▸ **TASK TO CARRY OUT**: Read the listing and extract each line that includes the word "Necklace".

=== Begin Enclosure ===

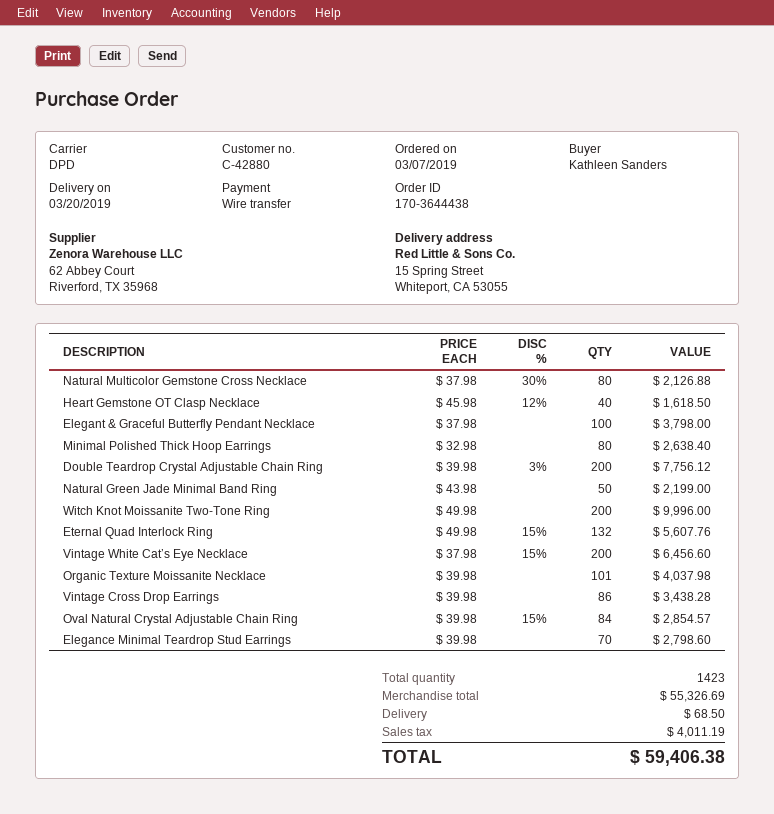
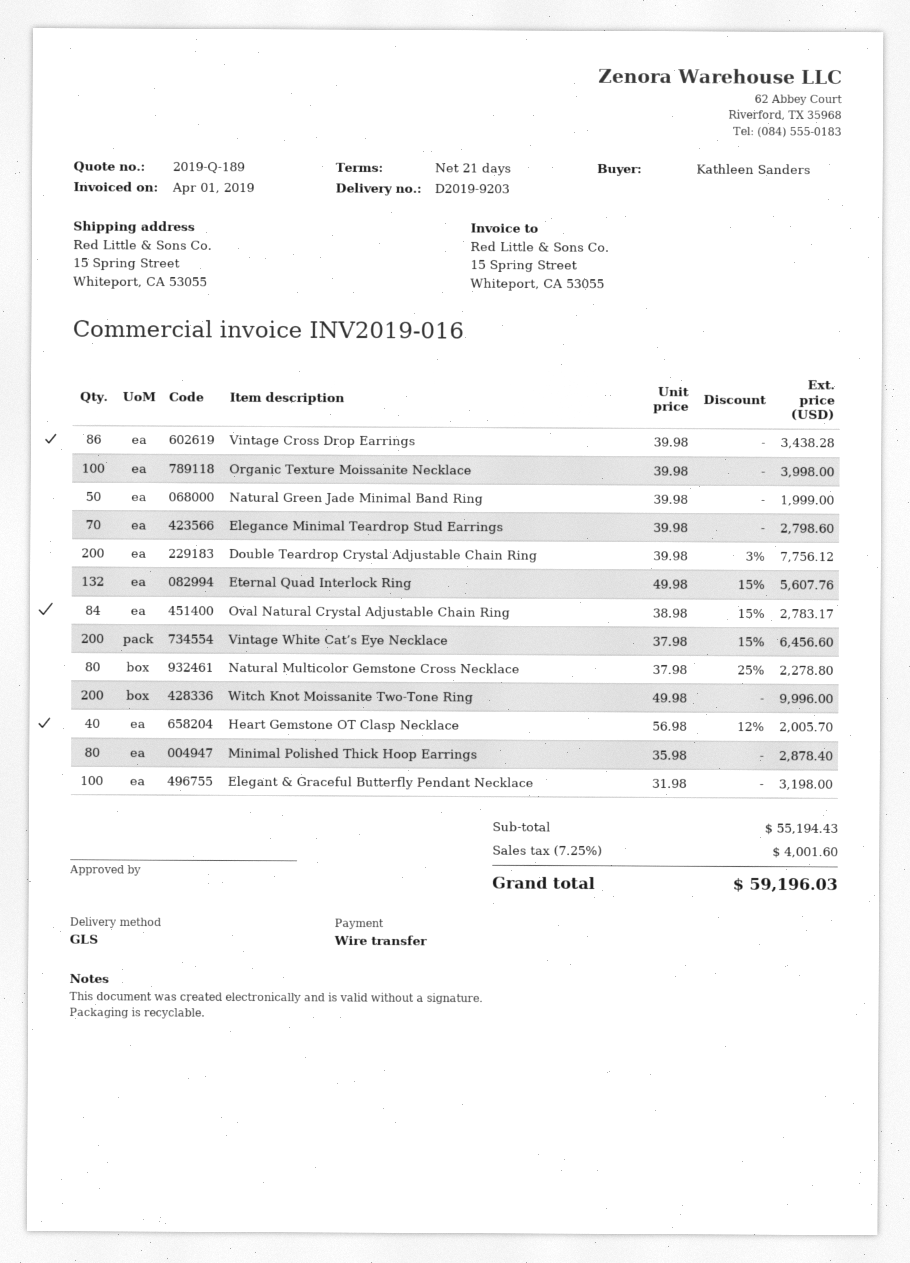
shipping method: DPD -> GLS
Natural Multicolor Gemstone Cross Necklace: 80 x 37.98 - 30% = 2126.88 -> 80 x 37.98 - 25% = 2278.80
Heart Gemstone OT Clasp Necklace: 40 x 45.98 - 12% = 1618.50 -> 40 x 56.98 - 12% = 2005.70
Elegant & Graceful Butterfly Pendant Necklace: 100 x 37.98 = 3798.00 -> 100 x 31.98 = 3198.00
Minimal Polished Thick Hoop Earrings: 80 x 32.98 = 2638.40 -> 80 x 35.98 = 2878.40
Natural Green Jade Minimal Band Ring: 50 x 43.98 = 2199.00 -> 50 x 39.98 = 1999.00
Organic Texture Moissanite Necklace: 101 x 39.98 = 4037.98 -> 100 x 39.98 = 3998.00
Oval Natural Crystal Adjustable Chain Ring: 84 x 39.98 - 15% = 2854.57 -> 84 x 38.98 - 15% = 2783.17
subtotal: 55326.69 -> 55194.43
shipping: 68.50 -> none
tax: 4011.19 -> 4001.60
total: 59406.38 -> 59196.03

=== End Enclosure ===

▸ **ANSWER AREA**:
Natural Multicolor Gemstone Cross Necklace: 80 x 37.98 - 30% = 2126.88 -> 80 x 37.98 - 25% = 2278.80
Heart Gemstone OT Clasp Necklace: 40 x 45.98 - 12% = 1618.50 -> 40 x 56.98 - 12% = 2005.70
Elegant & Graceful Butterfly Pendant Necklace: 100 x 37.98 = 3798.00 -> 100 x 31.98 = 3198.00
Organic Texture Moissanite Necklace: 101 x 39.98 = 4037.98 -> 100 x 39.98 = 3998.00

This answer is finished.